Sömürülenin, işçinin, mazlumun yanında olmak
Yeni neslin, genç kardeşlerimizin dünyaya egemen olan sömürüye, emperyalizme, zulme, adaletsizliğe karşı bir çıkış aramaları yadırganmamalıdır. Çile çeken, iman eden, beynini zorlayan bir nesil, özlenen nesil olmalıdır. İşçiden, emekçiden, mazlumdan, sömürülenden yana olanla aynı safta olmak lazım. Hz. Peygamber'in (s.a.v.) 23 sene boyunca yaptığı zaten bu değil miydi? Hz. Habbab, Hz. Amir, Hz. Bilal, Hz. Ammar, Hz. Süheyb, Hz. Sümeyye, Hz. Zinnire, Hz. Yasir (r.a.), Hz. Peygamber döneminin ezilmişlerinin sadece birkaçıdır. Vahye ilk iman edenler de yine bunlardı.
Yüce Rabbin vahyi gelip de yetim ve öksüz, para ve pulu olmayan yetim Muhammed'i (s.a.v.) bulmadı mı? O, hep putperest diktatörlerden cefa görmedi mi? Onun yanında olanlar hep gençler olmadı mı? Mazlumlar olmadı mı?
Genç neslin dünyadaki zulme karşı duruşu, elbette bu açıdan önemlidir. Önemlidir, ama adres iyi bilinmeli. Adres doğru tespit edilmelidir. Adres elbette, iflas etmiş, cenaze namazları kılınmış, kefenleri sararmış 'izm'leri mezardan çıkarmak olmamalıdır.
Diktatörlüğe, küfre, velhasıl insan onurunu zedeleyen her onursuzluğa karşı insani duruş ancak Kuran'la ve Hz. Peygamber'le olabilir. Kuran'a ve Hz. Peygamber'e dayanmayan her silkiniş, bir başka zulme kapı açar. Hele halkların nazarında itibar görmek için dini kavramları kullanmak ayrı bir sömürü şeklidir. Ayrıca değerlendirilmesi gerekir.

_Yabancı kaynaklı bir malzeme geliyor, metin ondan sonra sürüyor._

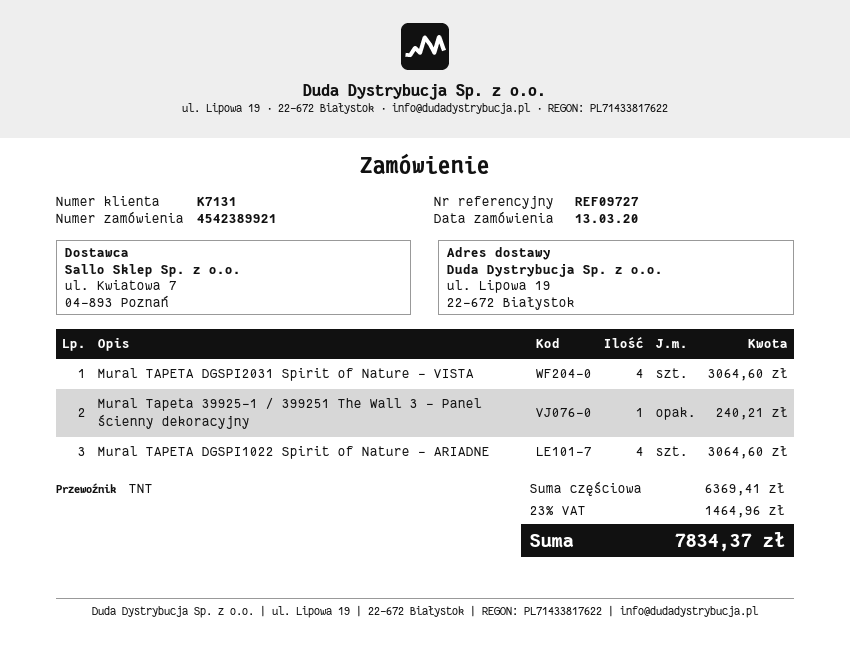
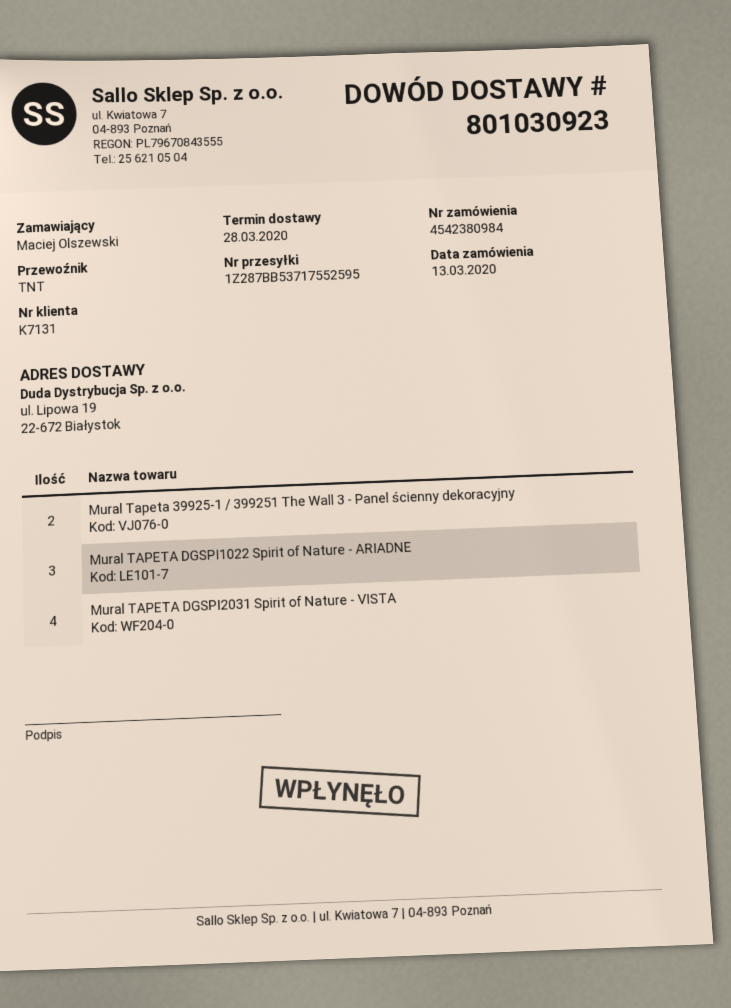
order number: 4542389921 -> 4542380984
Mural Tapeta 39925-1 / 399251 The Wall 3 - Panel ścienny dekoracyjny: 1 -> 2
Mural TAPETA DGSPI1022 Spirit of Nature - ARIADNE: 4 -> 3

Kısaca Sıbai merhum şunu diyordu: Ey gençlik. Ey Müslümanlar. Ey Yeryüzü sakinleri. İnsanlık için hakkaniyetli, adil, zulüm içermeyen, barış içinde, kimsenin kimseyi sömürmeyeceği bir dünya istiyorsanız, bunun yolu Kuran-ı Kerim'i ve Hz.Peygamber'i anlamaktır. Özeti bu.